Came for this, leaving satisfied.  it really does feel just like that, makes it hard to finish the simplest of tasks - or, conversely, you can get locked into finishing a non-urgent task to the extent that you can't focus on the actual important stuff until it is done.


Yep, when that cartoon went up I immediately checked behing my couch because I was sure that Randall Munroe was watching me from somewhere (I now realise he is not in my country, so must be using the webcam on my laptop). I showed it to my wife, who looked somewhat puzzled. I don't know how to explain my brain any better than showing people that image.
 
2013-03-05 12:02:06 PM  
it really does feel just like that,

Jon iz teh kewl: no it doesn't, it's just a scheme to get high powered amphetamines from the doctor


Hey now. Why can't it be both?

(And actually, you mean  low-powered amphetamines, although that's part of why they're popular as recreational drugs. You don't need to burn out your brain on the hard stuff to enjoy being wired.)
 
2013-03-05 12:54:24 PM  

DaintySavage: You want to learn who really has ADHD? Give them a 30 mg adderall. If they can sit in one spot and read a book, they have it.

I am one of the ones who had ADHD continue on later in life, bringing depression with it. Adderall helps with the focus, but all I can focus on is my depression. It sucks, but I'm back in college and I have no other choice. All my grades improved dramatically with the introduction of the medication.
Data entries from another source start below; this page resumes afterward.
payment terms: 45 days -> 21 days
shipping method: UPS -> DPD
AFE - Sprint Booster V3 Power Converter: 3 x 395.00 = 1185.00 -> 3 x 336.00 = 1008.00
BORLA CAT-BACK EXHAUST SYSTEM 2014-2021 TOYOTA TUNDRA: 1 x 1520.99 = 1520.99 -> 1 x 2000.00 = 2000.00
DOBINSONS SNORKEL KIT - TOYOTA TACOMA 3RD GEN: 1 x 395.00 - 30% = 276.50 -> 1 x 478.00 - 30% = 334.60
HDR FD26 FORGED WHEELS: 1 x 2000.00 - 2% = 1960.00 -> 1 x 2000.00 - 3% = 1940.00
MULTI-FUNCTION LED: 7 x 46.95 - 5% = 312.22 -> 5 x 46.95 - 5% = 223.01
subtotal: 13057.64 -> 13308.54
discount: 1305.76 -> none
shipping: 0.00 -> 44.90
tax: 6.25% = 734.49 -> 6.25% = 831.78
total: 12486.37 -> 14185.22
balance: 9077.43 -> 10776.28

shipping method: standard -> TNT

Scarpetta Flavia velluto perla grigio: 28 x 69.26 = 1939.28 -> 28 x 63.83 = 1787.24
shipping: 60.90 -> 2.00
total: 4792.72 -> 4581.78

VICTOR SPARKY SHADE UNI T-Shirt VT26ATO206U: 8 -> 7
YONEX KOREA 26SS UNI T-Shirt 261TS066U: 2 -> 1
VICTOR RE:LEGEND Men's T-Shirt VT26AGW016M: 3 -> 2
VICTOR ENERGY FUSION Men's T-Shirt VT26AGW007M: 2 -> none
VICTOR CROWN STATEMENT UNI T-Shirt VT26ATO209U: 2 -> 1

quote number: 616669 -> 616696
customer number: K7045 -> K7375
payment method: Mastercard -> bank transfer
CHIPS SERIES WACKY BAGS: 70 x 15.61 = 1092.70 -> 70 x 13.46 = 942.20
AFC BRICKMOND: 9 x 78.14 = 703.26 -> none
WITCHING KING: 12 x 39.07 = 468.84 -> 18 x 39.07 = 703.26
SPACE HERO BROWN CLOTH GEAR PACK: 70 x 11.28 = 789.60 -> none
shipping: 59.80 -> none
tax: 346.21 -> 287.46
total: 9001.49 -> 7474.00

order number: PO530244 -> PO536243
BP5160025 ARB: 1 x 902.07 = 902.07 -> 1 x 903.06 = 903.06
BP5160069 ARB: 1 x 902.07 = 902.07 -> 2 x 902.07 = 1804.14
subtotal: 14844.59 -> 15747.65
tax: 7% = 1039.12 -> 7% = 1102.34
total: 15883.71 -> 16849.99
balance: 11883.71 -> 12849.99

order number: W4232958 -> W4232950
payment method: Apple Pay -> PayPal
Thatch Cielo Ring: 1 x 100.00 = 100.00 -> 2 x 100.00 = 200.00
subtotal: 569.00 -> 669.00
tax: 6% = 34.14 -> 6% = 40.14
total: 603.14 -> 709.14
Replace "sit in one spot and read a book" with "perform a task that they don't really enjoy."  I wasn't diagnosed until my 30s for precisely this reason-- if you're a dork of a kid who likes reading and math and science, you won't have trouble focusing in school, but something like a staff meeting may be nearly impossible for you later in life.

I could sit in one spot and read a book without issue.  The problem was that I should have been doing something else, like paying attention to the meeting.
 
2013-03-05 02:19:31 PM  
s3-us-west-2.amazonaws.com
 
2013-03-05 07:06:22 PM  

semiotix: it really does feel just like that,

Jon iz teh kewl: no it doesn't, it's just a scheme to get high powered amphetamines from the doctor

Hey now. Why can't it be both?

(And actually, you mean  low-powered amphetamines, although that's part of why they're popular as recreational drugs. You don't need to burn out your brain on the hard stuff to enjoy being wired.)


where would benzedrex rate?  as a high powered or lower powered?